A amiga Adelaide


A amiga Adelaide

            Adelaide chegou inesperadamente naquele verão. A princípio, foi recebida com estranheza. Era, a bem da verdade, muito feia. Demonstrei minha imediata insatisfação por sua presença, mas foi em vão. Ninguém me ouviu, e ela se instalou em nossa casa. Tanto ela como eu, não nos sentíamos à vontade: ela, quem sabe, por ter saído de perto dos seus e eu, por ter ali, uma criatura indesejável.
            Eu a observava, a certa distancia, sempre silenciosa, passando de lá para cá. Mesmo evitando sua companhia, a curiosidade me levou a espiá-la em seus momentos mais particulares: a hora das refeições e a do banho. Via como saboreava a comida, indiferente ao que se passava à sua volta e, na hora do banho, sem avisar, se atirava na banheira. Deslizava na água com uma facilidade de dar inveja. Depois, secava-se ao sol, imóvel, num sono sem fim. Que vida boa esta, eu pensava. Boa, porém sempre igual. Aos poucos, fui me conformando, sabendo que agora, sua presença era inevitável. Tentei então, desvendar aos poucos, o enigma de sua existência.
            Uma tarde, para minha surpresa, Adelaide se aproximou, e acariciou meus dedos. Num misto de repulsa e satisfação, deixei a mão ali, sem mexer. Ela então se afastou. Pensei que nunca mais ela voltaria a me procurar. Pela primeira vez, desde que chegara me preocupei com a possibilidade de que ela não gostasse de mim.
            No dia seguinte, bem cedo, fui vê-la.

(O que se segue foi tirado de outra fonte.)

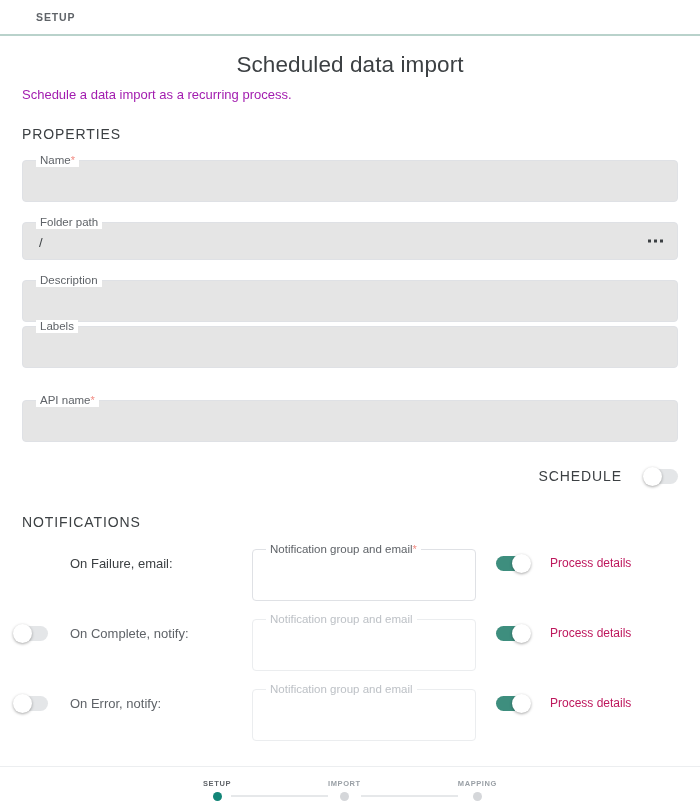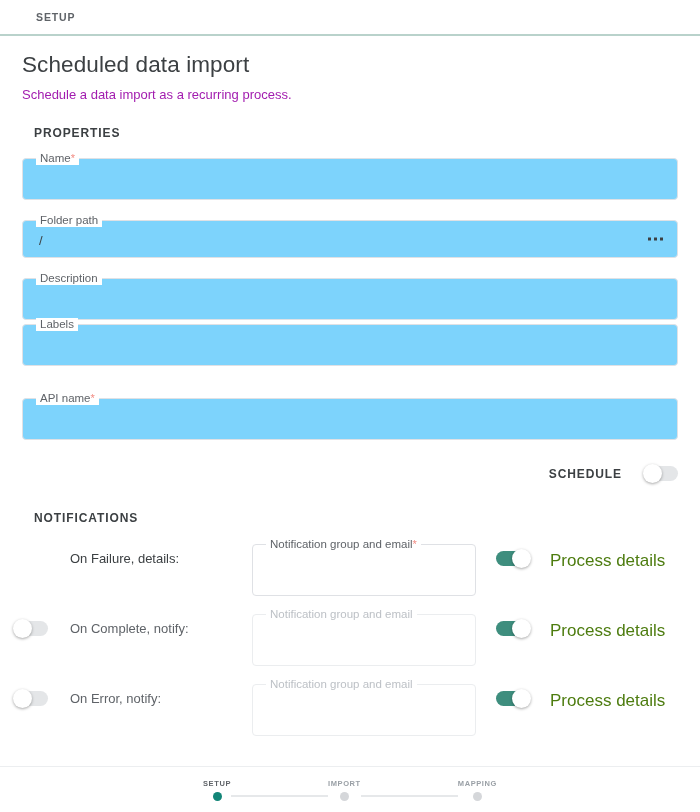--- a/index.html
+++ b/index.html
@@ -35,45 +35,45 @@
   
   .page-head {
     padding: 14px 22px 0 22px;
   }
   .page-title {
     font-size: 22.5px;
     font-weight: normal;
     color: #3c4043;
     letter-spacing: 0.1px;
     line-height: 30px;
+    text-align: center;
   }
   .page-sub {
     font-size: 13px;
     color: #a21caf;
     margin-top: 6px;
     line-height: 18px;
   }
 
   
   .section-head {
-    font-size: 12px;
-    font-weight: bold;
+    font-size: 14px;
+    font-weight: normal;
     letter-spacing: 0.9px;
     color: #3c4043;
     padding: 0 22px;
-    margin-left: 12px;
   }
 
   
   .field {
     position: relative;
     margin: 0 22px;
     border: 1px solid #dfe1e5;
     border-radius: 4px;
-    background: #7dd3fc;
+    background: #e5e5e5;
   }
 
   .field-label {
     position: absolute;
     top: -7px;
     left: 13px;
     background: #ffffff;
     padding: 0 4px;
     font-size: 11.5px;
     color: #5f6368;
@@ -163,22 +163,22 @@
   .notif-field.disabled { border-color: #ebedef; }
 
   .notif-right-toggle {
     width: 74px;
     flex: none;
     padding-top: 10px;
     display: flex;
     justify-content: center;
   }
   .notif-detail {
-    font-size: 17px;
-    color: #4d7c0f;
+    font-size: 12px;
+    color: #be185d;
     padding-top: 10px;
   }
 
   
   .stepper-wrap {
     position: absolute;
     left: 0;
     right: 0;
     bottom: 0;
     height: 46px;
@@ -282,21 +282,21 @@
     <span class="knob"></span>
   </div>
 </div>
 
 <div class="section-head" style="margin-top:30px">NOTIFICATIONS</div>
 
 <div style="margin-top:16px">
 
   <div class="notif-row">
     <div class="notif-toggle-cell"></div>
-    <div class="notif-label">On Failure, details:</div>
+    <div class="notif-label">On Failure, email:</div>
     <div class="notif-field">
       <span class="field-label">
         <span>Notification group and email</span><span class="req">*</span>
       </span>
       <div class="field-value"></div>
     </div>
     <div class="notif-right-toggle">
       <div class="toggle on">
         <span class="knob"></span>
       </div>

Lá estava, tranquila. Não parecia aborrecida com minha indiferença do dia anterior. Veio ao meu encontro e espichou o pescoço, o que deduzi ser o pedido de um beijinho de bom-dia. Um beijo era demais! mas não custava nada fazer um agrado. Levei a mão à sua cabeça e receosa, fiz um carinho. Fizemos então as pazes. Dali em diante, ficamos inseparáveis.  Se fôssemos sair, Adelaide era convidada; se não a deixassem ir, eu ficaria também. Ela se tornou minha confidente e, quanto mais crescíamos, mais segredos trocávamos. Muitas vezes, vendo-a triste, desanimada, eu pensava em algo para alegrá-la; parecia adivinhar meus pensamentos, e, com a habitual calma, vinha beliscar meus dedos. Assim, também eu, quando o mundo inteiro não me entendia, ela, com sua sabedoria silenciosa, era a companhia ideal.

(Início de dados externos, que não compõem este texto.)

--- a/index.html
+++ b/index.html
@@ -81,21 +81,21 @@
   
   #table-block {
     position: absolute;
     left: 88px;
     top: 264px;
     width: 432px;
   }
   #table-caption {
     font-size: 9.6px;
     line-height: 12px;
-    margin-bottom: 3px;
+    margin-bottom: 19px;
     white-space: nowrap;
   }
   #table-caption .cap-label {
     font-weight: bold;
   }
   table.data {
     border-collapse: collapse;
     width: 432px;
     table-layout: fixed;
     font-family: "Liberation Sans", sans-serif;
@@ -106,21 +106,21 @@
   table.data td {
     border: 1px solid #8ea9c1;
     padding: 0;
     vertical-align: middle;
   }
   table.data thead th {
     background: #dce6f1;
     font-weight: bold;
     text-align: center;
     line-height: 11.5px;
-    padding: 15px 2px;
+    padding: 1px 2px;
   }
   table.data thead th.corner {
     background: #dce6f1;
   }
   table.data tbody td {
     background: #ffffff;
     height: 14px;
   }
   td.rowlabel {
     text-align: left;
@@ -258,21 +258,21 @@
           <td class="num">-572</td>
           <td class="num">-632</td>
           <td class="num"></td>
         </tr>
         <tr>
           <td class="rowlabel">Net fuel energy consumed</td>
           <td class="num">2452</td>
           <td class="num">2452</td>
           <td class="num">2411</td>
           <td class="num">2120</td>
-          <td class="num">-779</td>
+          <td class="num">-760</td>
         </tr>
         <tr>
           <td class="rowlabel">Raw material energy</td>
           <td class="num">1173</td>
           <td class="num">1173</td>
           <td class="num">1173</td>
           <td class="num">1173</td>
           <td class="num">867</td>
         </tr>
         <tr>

            Os anos passaram. Adelaide pouco cresceu, mas eu, já estava com idade de ir para a escola. Envolvida com a novidade, pouco tempo me sobrava, e minha amiga ficava sozinha. Já fazia algum tempo que não acompanhava seu banho, ritual que eu me deliciava em espiar. Um dia, já saudosa de nossas brincadeiras, corri para vê-la e não a encontrei. Procurei por toda a casa: ninguém a vira. Fiquei com remorso de tê-la abandonado. Será que, de tristeza, ela partira em busca de outra amizade? Pensava no que poderia ter lhe acontecido e na falta que me faziam as confidências que trocávamos em silêncio. Chorei.

            Assim como entrou, Adelaide saiu de minha vida: inesperadamente e com muita estranheza. Depois desse dia, nunca mais tive uma tartaruga como amiga.